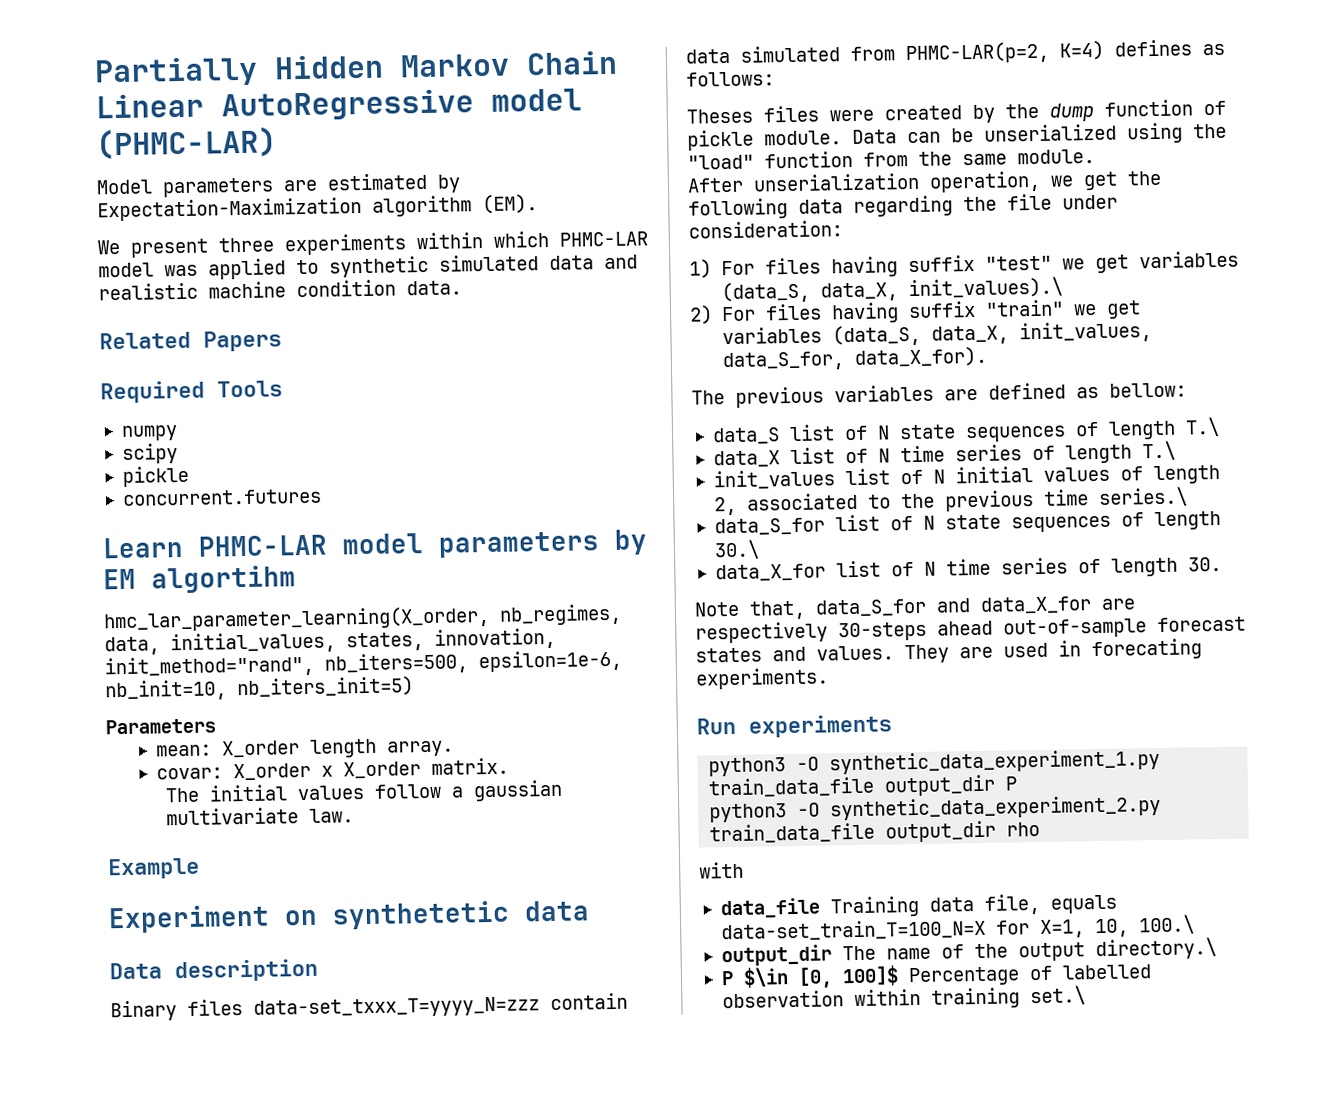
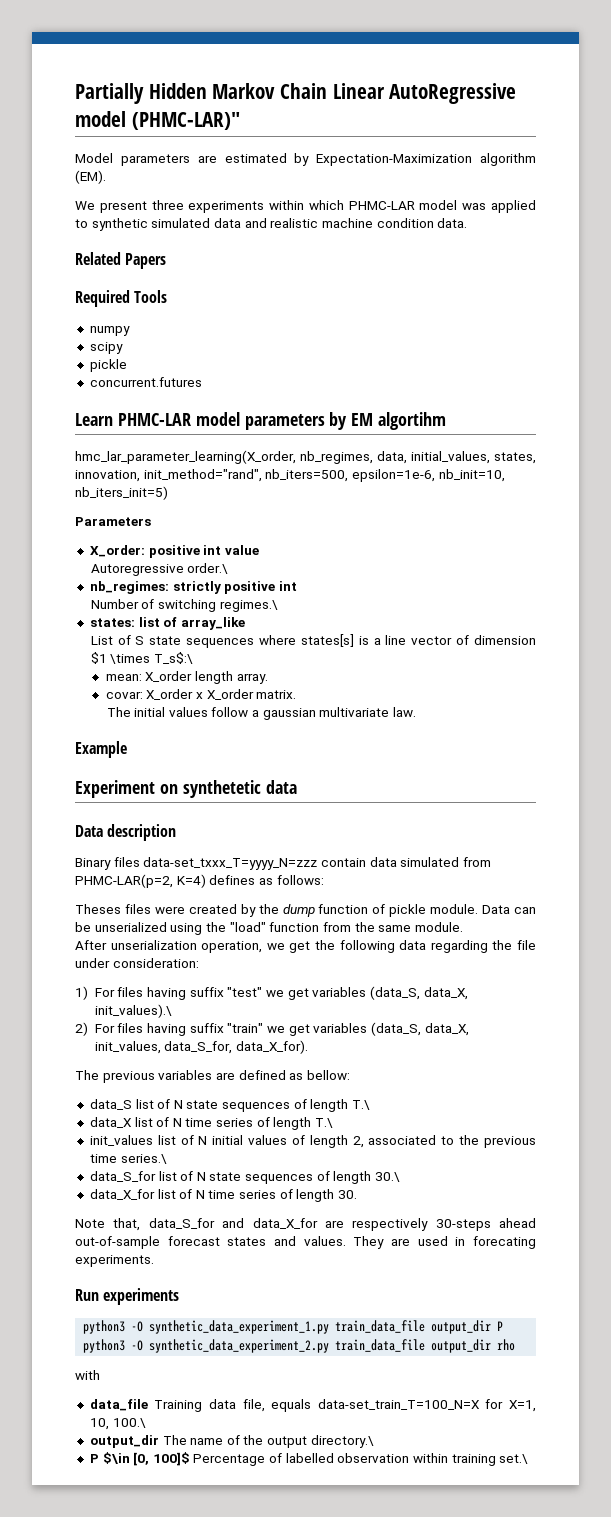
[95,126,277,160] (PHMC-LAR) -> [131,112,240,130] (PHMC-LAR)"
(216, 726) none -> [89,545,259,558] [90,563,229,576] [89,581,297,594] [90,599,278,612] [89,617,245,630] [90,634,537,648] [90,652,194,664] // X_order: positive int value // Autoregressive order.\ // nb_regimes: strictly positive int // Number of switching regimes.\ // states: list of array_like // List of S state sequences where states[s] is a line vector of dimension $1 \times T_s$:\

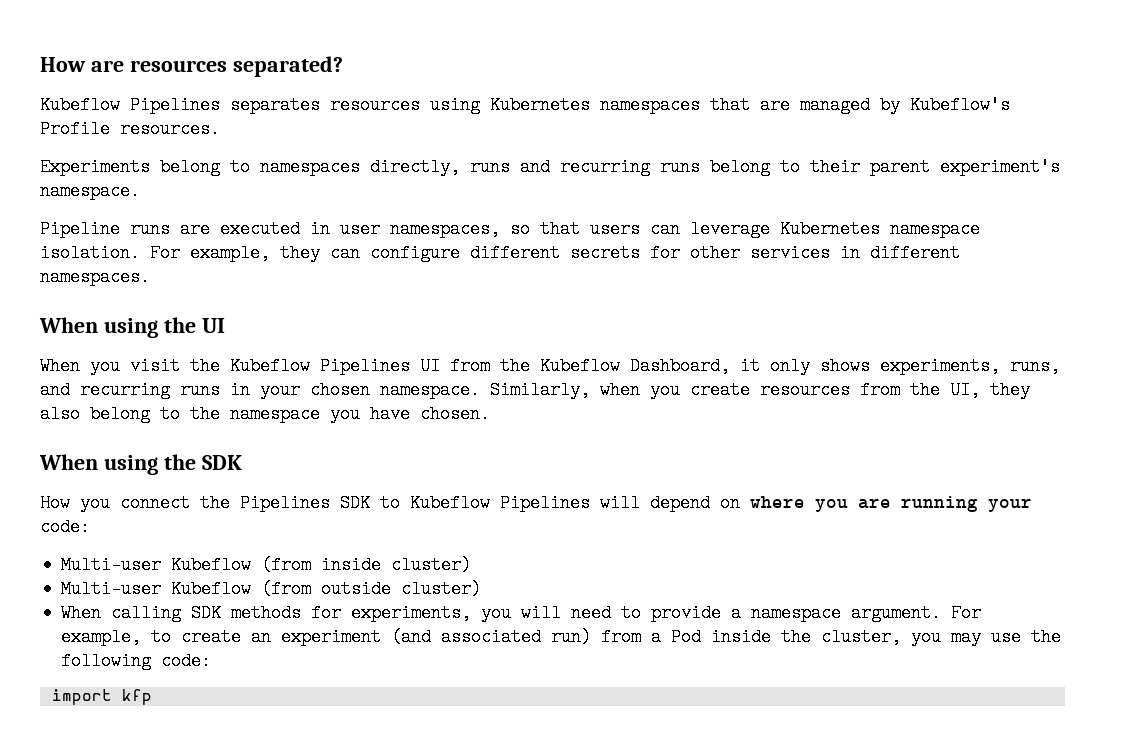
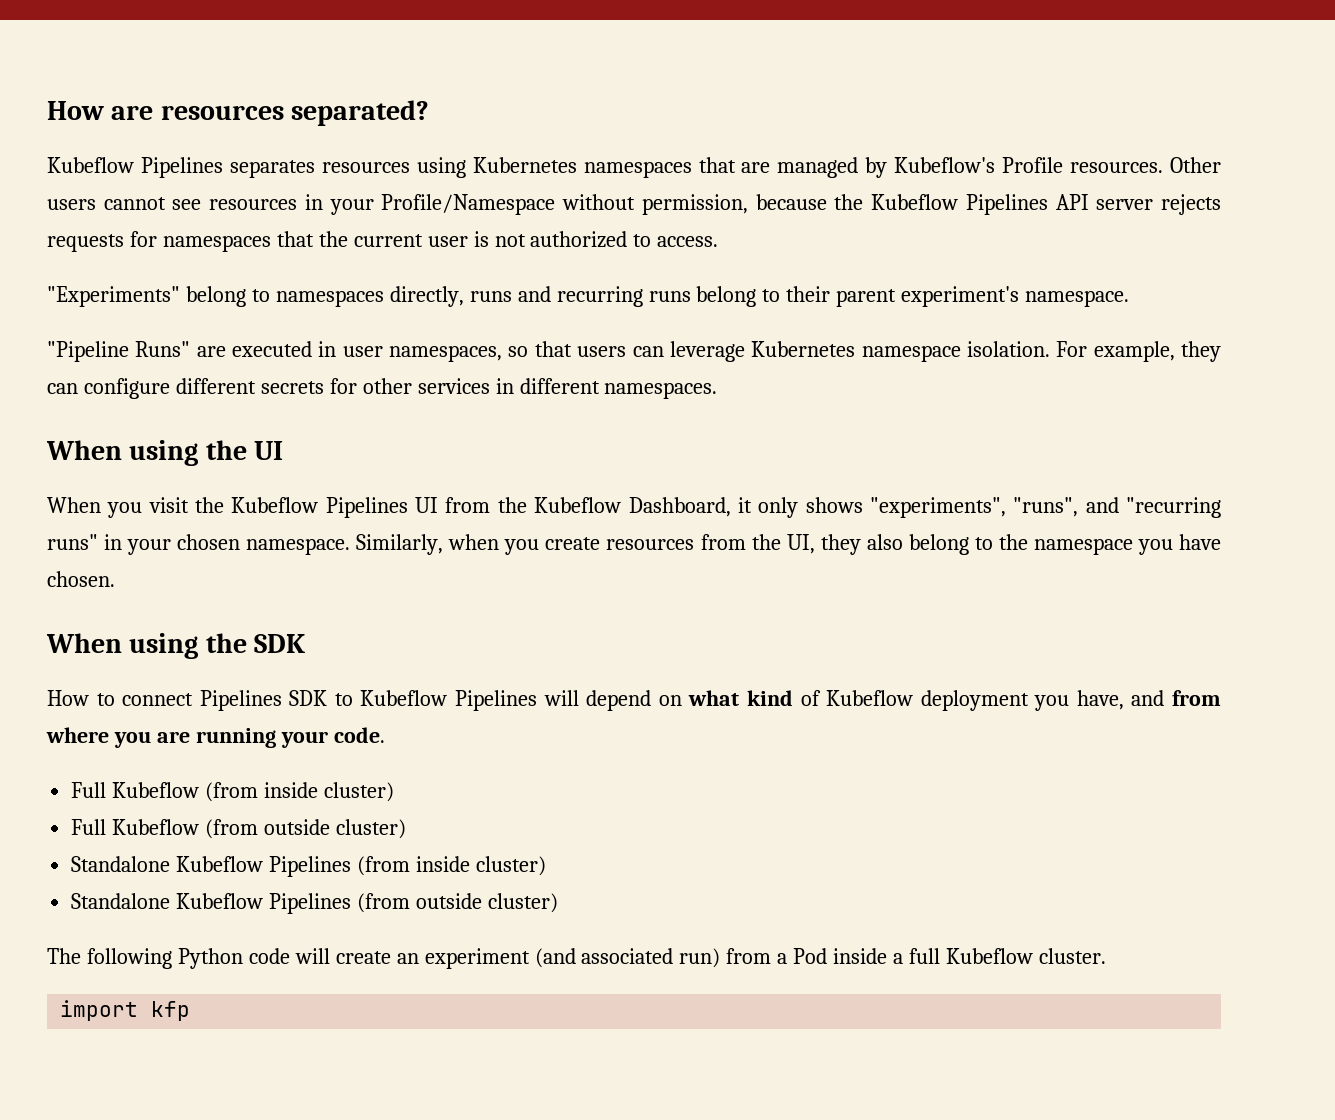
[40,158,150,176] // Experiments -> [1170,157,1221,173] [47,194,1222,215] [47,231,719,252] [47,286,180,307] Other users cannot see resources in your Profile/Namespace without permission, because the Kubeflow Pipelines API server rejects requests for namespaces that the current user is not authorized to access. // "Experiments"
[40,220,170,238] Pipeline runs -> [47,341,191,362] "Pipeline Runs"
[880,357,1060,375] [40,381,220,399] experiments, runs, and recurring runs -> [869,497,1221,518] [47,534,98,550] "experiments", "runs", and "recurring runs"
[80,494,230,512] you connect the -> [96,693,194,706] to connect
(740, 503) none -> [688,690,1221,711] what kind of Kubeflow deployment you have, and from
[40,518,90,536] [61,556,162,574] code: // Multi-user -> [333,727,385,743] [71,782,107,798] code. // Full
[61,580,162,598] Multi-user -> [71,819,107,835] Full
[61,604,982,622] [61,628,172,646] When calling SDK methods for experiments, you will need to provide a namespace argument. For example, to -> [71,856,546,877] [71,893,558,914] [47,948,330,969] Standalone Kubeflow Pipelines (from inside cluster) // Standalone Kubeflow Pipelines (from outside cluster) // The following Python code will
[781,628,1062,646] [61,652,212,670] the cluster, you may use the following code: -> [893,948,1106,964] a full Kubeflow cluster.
· · · ·
> **Instructions for the task**
All of the entries above are to be written out exactly, with no pictures.

> **Your solution**
[95,126,277,160] (PHMC-LAR) -> [131,112,240,130] (PHMC-LAR)"
(216, 726) none -> [89,545,259,558] [90,563,229,576] [89,581,297,594] [90,599,278,612] [89,617,245,630] [90,634,537,648] [90,652,194,664] // X_order: positive int value // Autoregressive order.\ // nb_regimes: strictly positive int // Number of switching regimes.\ // states: list of array_like // List of S state sequences where states[s] is a line vector of dimension $1 \times T_s$:\

[40,158,150,176] // Experiments -> [1170,157,1221,173] [47,194,1222,215] [47,231,719,252] [47,286,180,307] Other users cannot see resources in your Profile/Namespace without permission, because the Kubeflow Pipelines API server rejects requests for namespaces that the current user is not authorized to access. // "Experiments"
[40,220,170,238] Pipeline runs -> [47,341,191,362] "Pipeline Runs"
[880,357,1060,375] [40,381,220,399] experiments, runs, and recurring runs -> [869,497,1221,518] [47,534,98,550] "experiments", "runs", and "recurring runs"
[80,494,230,512] you connect the -> [96,693,194,706] to connect
(740, 503) none -> [688,690,1221,711] what kind of Kubeflow deployment you have, and from
[40,518,90,536] [61,556,162,574] code: // Multi-user -> [333,727,385,743] [71,782,107,798] code. // Full
[61,580,162,598] Multi-user -> [71,819,107,835] Full
[61,604,982,622] [61,628,172,646] When calling SDK methods for experiments, you will need to provide a namespace argument. For example, to -> [71,856,546,877] [71,893,558,914] [47,948,330,969] Standalone Kubeflow Pipelines (from inside cluster) // Standalone Kubeflow Pipelines (from outside cluster) // The following Python code will
[781,628,1062,646] [61,652,212,670] the cluster, you may use the following code: -> [893,948,1106,964] a full Kubeflow cluster.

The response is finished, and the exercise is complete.